Kidney is a vital and principal organ which has a wide range of functions, including remove waste products and drugs from the body, balance the body's fluids, release hormones that regulate blood pressure, produce an active form of vitamin D that promotes strong, healthy bones, eliminate toxins, and control the production of red blood cells 1. It receives blood through the renal artery and passes through a kidney structure called the nephron, where waste and excess water exit the bloodstream. Kidney disease occurs when the nephrons inside the kidneys, which act as blood filters, are damaged. This leads to the buildup of waste and fluids inside the body 2. Drug overdoses, accidental or from chemical overloads of drugs such as antibiotics or chemotherapy, may also cause the onset of chronic kidney disease (CKD). Overuse of common drugs such as aspirin, ibuprofen, and acetaminophen (paracetamol) can also cause chronic kidney damage 3.
CKD is a very real and growing problem, as indicated by demographic trends. The total number of treated patients has markedly increased during the last three decades all over the world including Egypt 4. Persistent abnormalities in urine, abnormalities in structure, or reduced excretory renal function suggestive of a loss of functional nephrons are the hallmarks of CKD. Most CKD patients run the risk of developing accelerated cardiovascular disease and passing away. In many parts of the world, the limited availability of renal replacement therapy poses a challenge for individuals who develop end-stage renal disease. Low nephron count at birth, nephron loss with aging, and acute or chronic kidney injuries brought on by toxic exposures or illnesses (such as obesity and type 2 diabetes mellitus) are risk factors for the onset and progression of CKD 5. Early detection or prevention, treating the underlying cause (if possible) to stop the disease's progression, and paying attention to unresolved secondary processes that contribute to continuous nephron loss are the main goals of CKD patient care. The mainstays of therapy include renin-angiotensin system inhibition, blood pressure regulation, and disease-specific interventions 6, 7. Diagnosis and treatment are necessary for CKD complications that impact cardiovascular health and quality of life, such as anemia, metabolic acidosis, mineral and bone disorders, secondary hyperparathyroidism and Hyperkalemia 6, 8, 9, 10.
Several decades ago, many therapeutic strategies have been proposed to prevent or treat kidney disease and its complications, including the use of plant parts.

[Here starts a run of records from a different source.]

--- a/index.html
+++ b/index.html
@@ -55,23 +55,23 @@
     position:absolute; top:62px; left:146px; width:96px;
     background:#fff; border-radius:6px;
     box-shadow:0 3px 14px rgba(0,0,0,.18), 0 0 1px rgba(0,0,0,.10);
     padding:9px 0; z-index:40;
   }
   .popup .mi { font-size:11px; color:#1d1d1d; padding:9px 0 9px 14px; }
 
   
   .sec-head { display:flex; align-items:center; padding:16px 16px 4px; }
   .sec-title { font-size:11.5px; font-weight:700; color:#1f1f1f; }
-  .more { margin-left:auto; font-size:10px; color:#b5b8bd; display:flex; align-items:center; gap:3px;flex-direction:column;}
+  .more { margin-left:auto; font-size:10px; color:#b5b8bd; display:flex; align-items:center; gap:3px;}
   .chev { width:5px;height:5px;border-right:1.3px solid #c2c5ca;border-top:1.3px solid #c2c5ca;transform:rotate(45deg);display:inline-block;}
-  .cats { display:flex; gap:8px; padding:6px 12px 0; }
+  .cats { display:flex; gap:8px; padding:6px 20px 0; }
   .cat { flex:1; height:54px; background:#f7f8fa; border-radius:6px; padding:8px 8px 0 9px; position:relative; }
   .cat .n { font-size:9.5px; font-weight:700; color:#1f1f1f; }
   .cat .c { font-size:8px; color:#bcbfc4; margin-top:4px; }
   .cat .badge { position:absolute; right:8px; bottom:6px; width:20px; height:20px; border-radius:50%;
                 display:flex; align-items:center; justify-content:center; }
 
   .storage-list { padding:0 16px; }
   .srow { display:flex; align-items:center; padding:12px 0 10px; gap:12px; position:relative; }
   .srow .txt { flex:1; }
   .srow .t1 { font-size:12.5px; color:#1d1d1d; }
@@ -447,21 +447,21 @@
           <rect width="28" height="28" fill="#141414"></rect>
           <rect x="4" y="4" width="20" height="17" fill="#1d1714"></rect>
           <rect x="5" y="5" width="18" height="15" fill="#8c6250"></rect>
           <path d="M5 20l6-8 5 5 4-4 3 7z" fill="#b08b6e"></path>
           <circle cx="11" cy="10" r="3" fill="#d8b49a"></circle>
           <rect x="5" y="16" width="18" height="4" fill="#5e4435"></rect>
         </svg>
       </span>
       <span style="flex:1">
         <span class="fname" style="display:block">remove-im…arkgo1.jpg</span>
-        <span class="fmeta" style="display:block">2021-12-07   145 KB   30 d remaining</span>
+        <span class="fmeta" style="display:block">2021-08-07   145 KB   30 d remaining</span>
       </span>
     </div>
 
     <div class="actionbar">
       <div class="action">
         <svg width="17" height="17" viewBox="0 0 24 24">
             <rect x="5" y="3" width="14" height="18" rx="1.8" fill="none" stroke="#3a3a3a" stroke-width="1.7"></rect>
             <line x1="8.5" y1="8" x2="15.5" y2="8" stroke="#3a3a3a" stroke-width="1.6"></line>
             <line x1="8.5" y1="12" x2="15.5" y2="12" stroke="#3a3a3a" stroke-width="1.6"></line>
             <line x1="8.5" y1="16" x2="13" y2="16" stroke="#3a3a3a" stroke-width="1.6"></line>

This therapeutic approach has been used to overcome many of the problems associated with the use of pharmaceuticals (synthetic drugs), which have undesirable side effects, especially with prolonged use, in addition to the high cost that is usually beyond the reach of most low-income people like those who live in primitive and rural areas 11. Therefore, this therapeutic strategy was used to overcome these mentioned problems, especially after our previous studies demonstrated that plant parts are an important and sustainable resource for many bioactive compounds, which represent an interesting and mostly untapped source for the development of new drugs for kidney disease 12, 13, 14, 15.

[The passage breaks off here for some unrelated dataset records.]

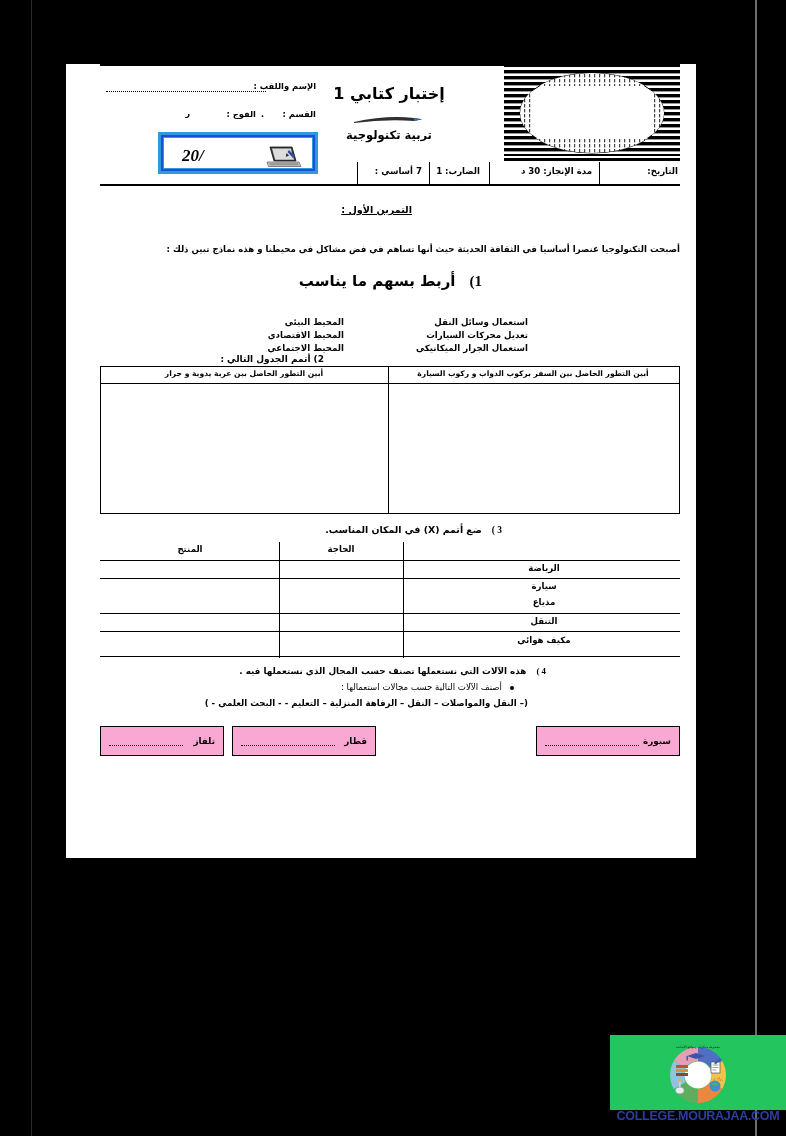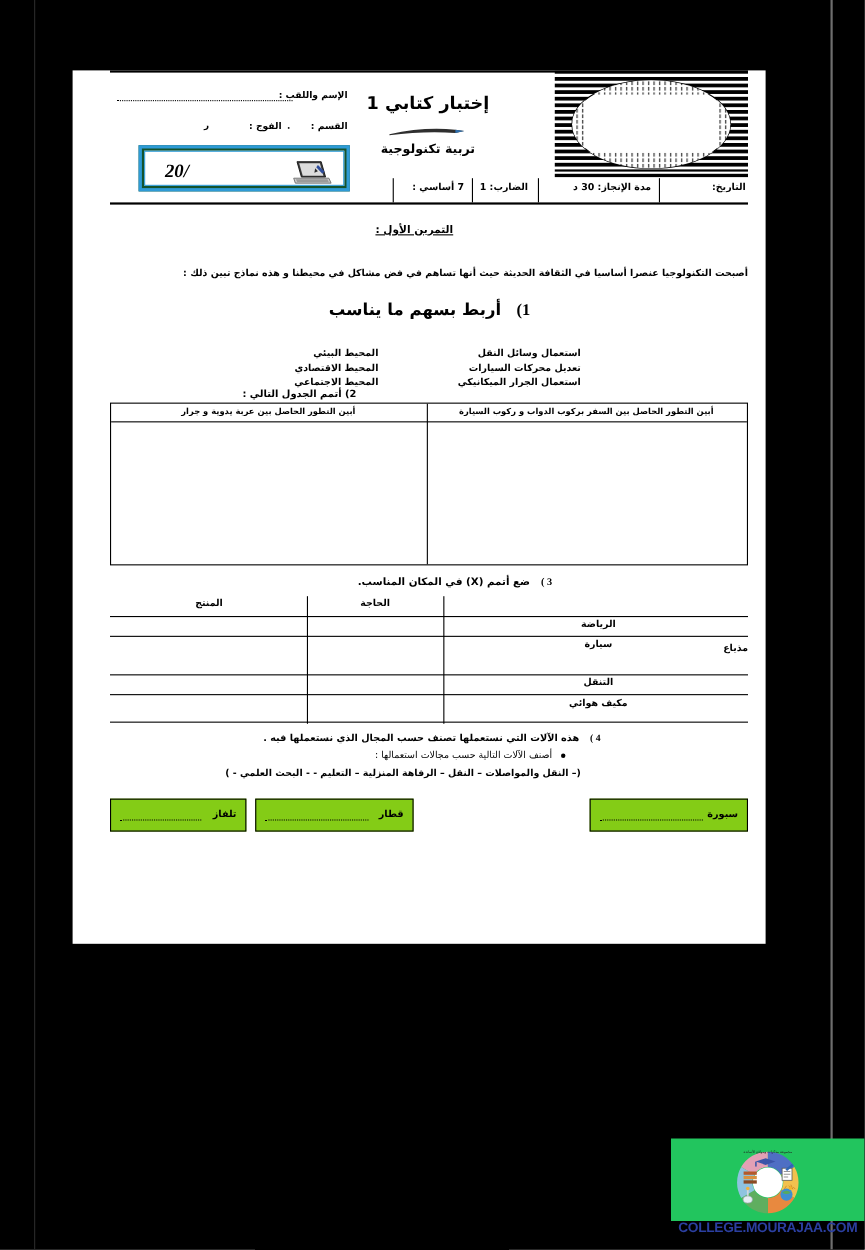--- a/index.html
+++ b/index.html
@@ -103,24 +103,24 @@
   .ident-row-2 { position: absolute; right: 2px; top: 40px; }
   .ident-fawj { position: absolute; right: 62px; top: 40px; }
   .ident-dot-small { position: absolute; right: 54px; top: 43px; font-size: 8px; }
   .ident-ra { position: absolute; right: 128px; top: 40px; font-size: 8px; }
 
   .score-box {
     position: absolute;
     right: 0px;
     left: 2px;
     top: 62px;
-    width: 192px;
+    width: 160px;
     height: 42px;
     border: 3px solid #2e9bd6;
-    background: #14532d;
+    background: #1d4ed8;
     box-sizing: border-box;
     padding: 2px;
   }
   .score-box-in {
     width: 100%;
     height: 100%;
     border: 1px solid #2e9bd6;
     box-sizing: border-box;
     position: relative;
     background: #fff;
@@ -428,21 +428,21 @@
     width: 580px;
     height: 30px;
     direction: rtl;
   }
   .ans-box {
     position: absolute;
     top: 0;
     height: 30px;
     border: 1.2px solid #000;
     box-sizing: border-box;
-    background: #84cc16;
+    background: #f9a8d4;
   }
   .ans-inner {
     position: relative;
     width: 100%;
     height: 100%;
     direction: rtl;
   }
   .ans-label {
     position: absolute;
     right: 8px;
@@ -612,21 +612,21 @@
       <div class="t3-vline t3-v2"></div>
 
       <div class="t3-cell t3-hdr-montaj">المنتج</div>
       <div class="t3-cell t3-hdr-haja">الحاجة</div>
 
       <div class="t3-hline" style="top:18px;"></div>
       <div class="t3-cell t3-item" style="top:21px;">الرياضة</div>
 
       <div class="t3-hline" style="top:36px;"></div>
       <div class="t3-cell t3-item" style="top:39px;">سيارة</div>
-      <div class="t3-cell t3-item" style="top:43px;text-align:right;">مذياع</div>
+      <div class="t3-cell t3-item" style="top:55px;">مذياع</div>
 
       <div class="t3-hline" style="top:71px;"></div>
       <div class="t3-cell t3-item" style="top:74px;">التنقل</div>
 
       <div class="t3-hline" style="top:89px;"></div>
       <div class="t3-cell t3-item" style="top:93px;">مكيف هوائي</div>
 
       <div class="t3-hline" style="top:114px;"></div>
     </div>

Aarak or Siwak (Salvadora persica) is a small, soft, light-yellow woody tree that branches to form a large leafy bush with a widely spreading crown, flexible branches, and green-yellow flowers, with a life span of 25 years. It grows in dry and desert areas, preferably with black and loamy soils, and can form up to 10% of the local vegetation in some natural habitats. Moreover, it is an evergreen perennial halophyte capable of growing under extreme conditions, from very dry environments to highly saline soils 16, 17. It possesses high potential for economic value as a source of oil and medicinal compounds. Salvadora persica has a long history in folk medicine dating back centuries. It has been used as a medicine, food, fuel, cosmetics, and even for dental hygiene. Previous studies on the phytochemistry of its various components have revealed a variety of bioactive compounds including alkaloids, flavonoids, glycosides, sterols, terpenes, and carbohydrates 18, 19. Elements containing sulfur as well as compounds containing sulfur are present. Furthermore, a great deal of research has been done on its biological and industrial applications. Experiments have revealed a wide range of pharmacological activities, such as wound-healing, antidepressant, antitumor, antimicrobial, antioxidant, analgesic, anthelmintic, anti-inflammatory, anti-ulcer, sedative, anticonvulsant, anti-osteoporosis, and hypo-lipidemic properties 20. Supplementing with Salvadora persica in the context of gentamicin-induced nephrotoxicity and hepatotoxicity reduces oxidative stress and stops the development of gentamicin-induced acute renal and liver toxicity 21. The antioxidant and anti-inflammatory activities of the components of the plant extract, such as flavonoids, alkaloids, glycosides, steroids, carbohydrates, tannins, and saponins, are most likely responsible for these hepatoprotective and nephroprotective qualities 22. Despite the several studies conducted on this Salvadora persica and its relationship with various diseases, information regarding its various effects on kidney disease is still limited. Therefore, the present study aims to investigate the potential preventive and treatment effects of arak (Salvadora Persica) on kidney disorders induced by gentamicin in male albino rats.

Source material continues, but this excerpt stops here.